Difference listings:

────────────────

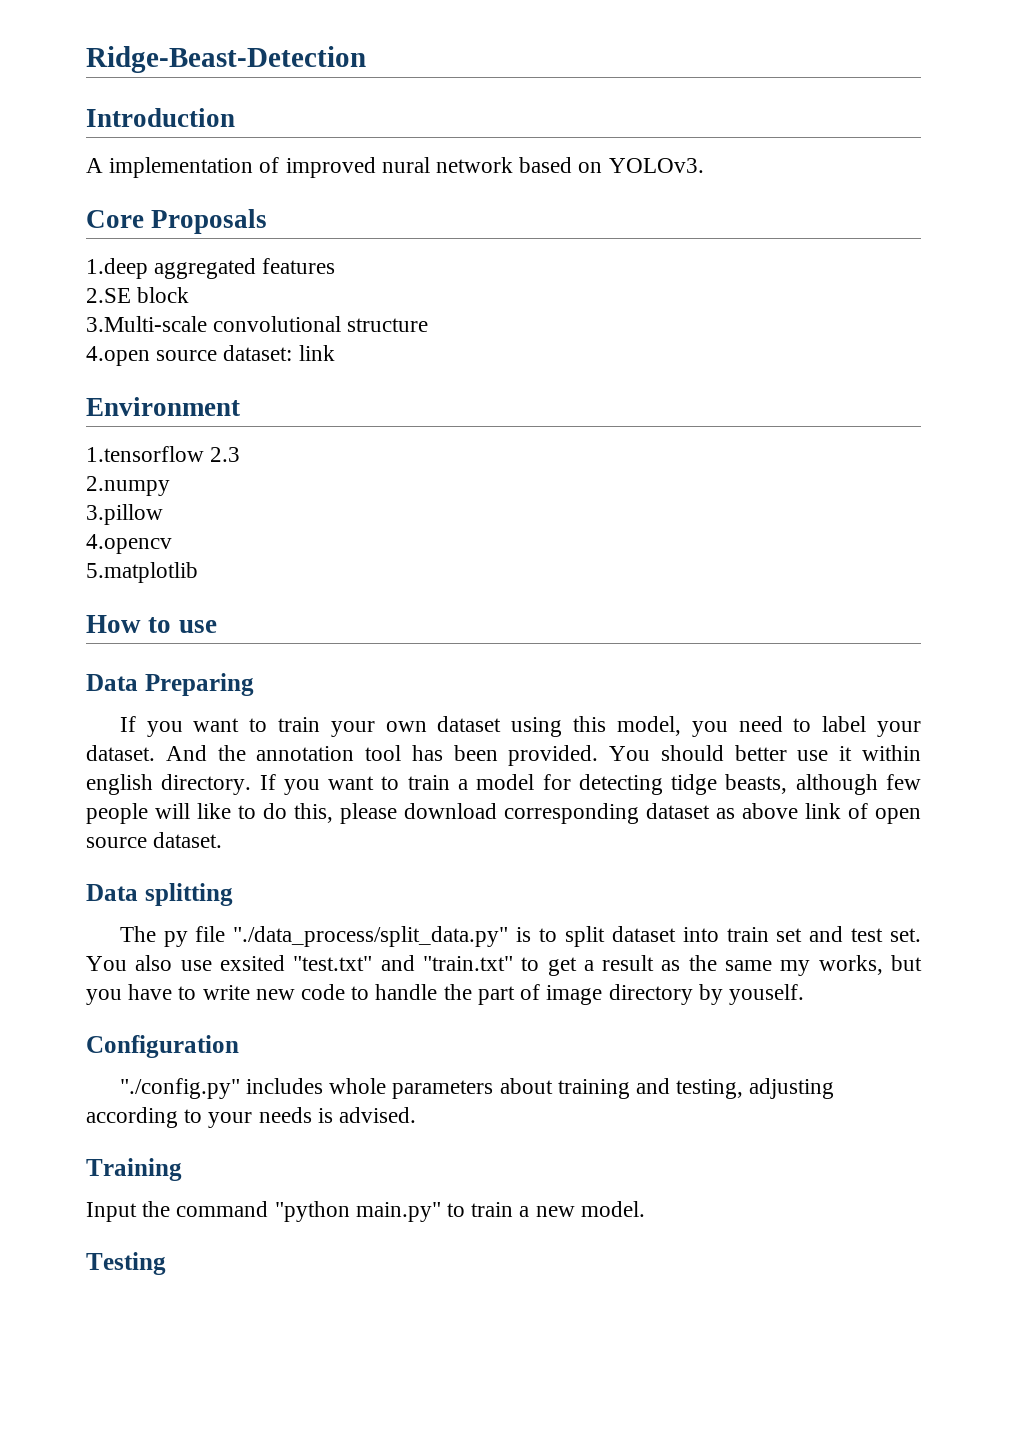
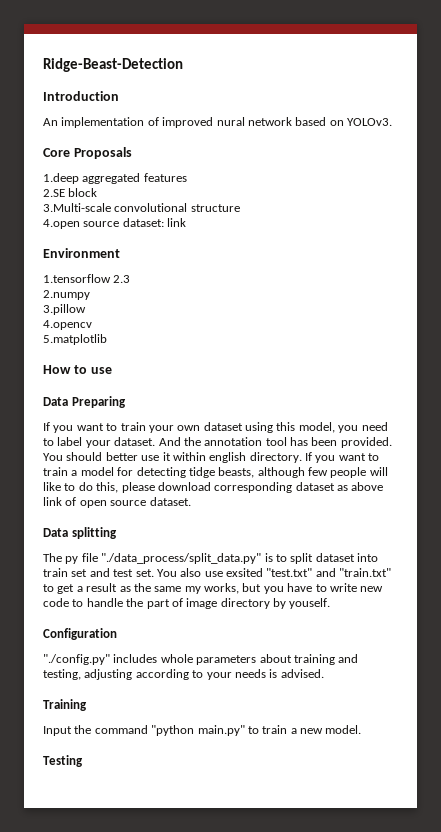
[86,158,103,173] A -> [43,118,58,126] An

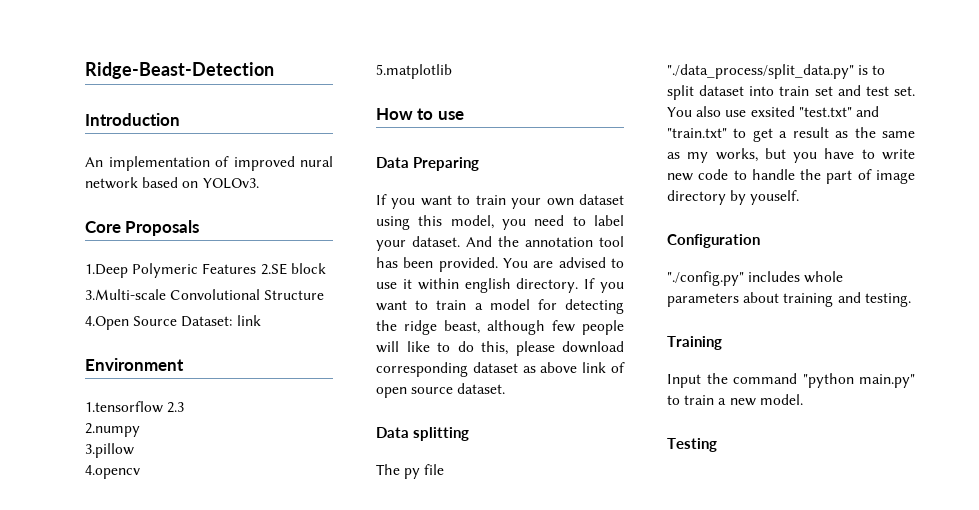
[43,173,187,184] 1.deep aggregated features // -> [85,263,257,278] 1.Deep Polymeric Features
[114,203,240,212] [43,218,164,229] convolutional structure // 4.open source dataset: -> [170,289,325,300] [85,316,233,330] Convolutional Structure // 4.Open Source Dataset:
[66,452,138,461] should better -> [533,257,624,268] are advised to
[188,467,255,478] tidge beasts, -> [376,320,480,335] the ridge beast,
(182, 589) none -> [667,152,680,159] as
[43,669,324,680] testing, adjusting according to your needs is advised. -> [864,293,911,307] testing.

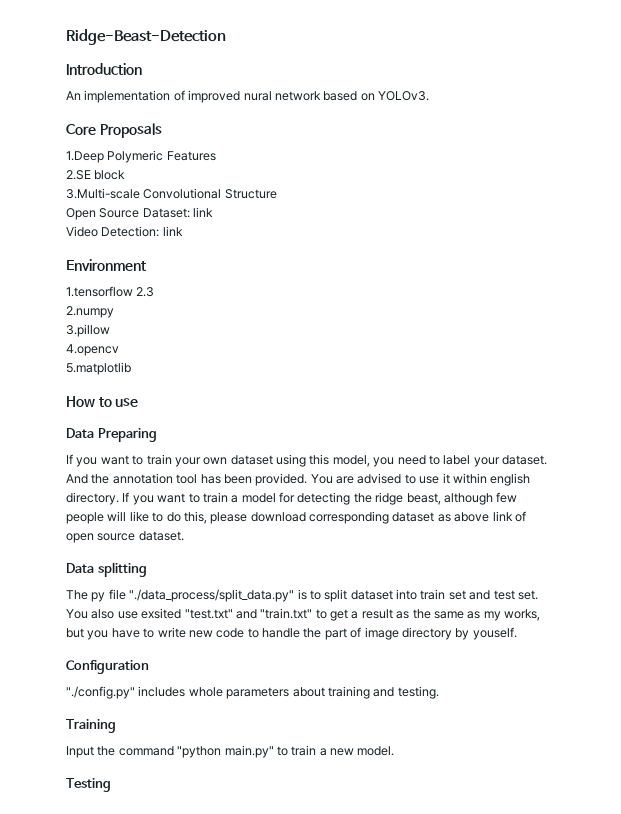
(257, 268) none -> (216, 156) //
[85,316,129,330] 4.Open -> [66,208,96,220] Open
(261, 320) none -> [66,226,183,237] // Video Detection: link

────────────────

Please retype exactly the lines from the line containing "[43,669,324,680] testing, adjusting" through the final line of the records above, inclusive, leaving out any pictures.

# Expected output
[43,669,324,680] testing, adjusting according to your needs is advised. -> [864,293,911,307] testing.

(257, 268) none -> (216, 156) //
[85,316,129,330] 4.Open -> [66,208,96,220] Open
(261, 320) none -> [66,226,183,237] // Video Detection: link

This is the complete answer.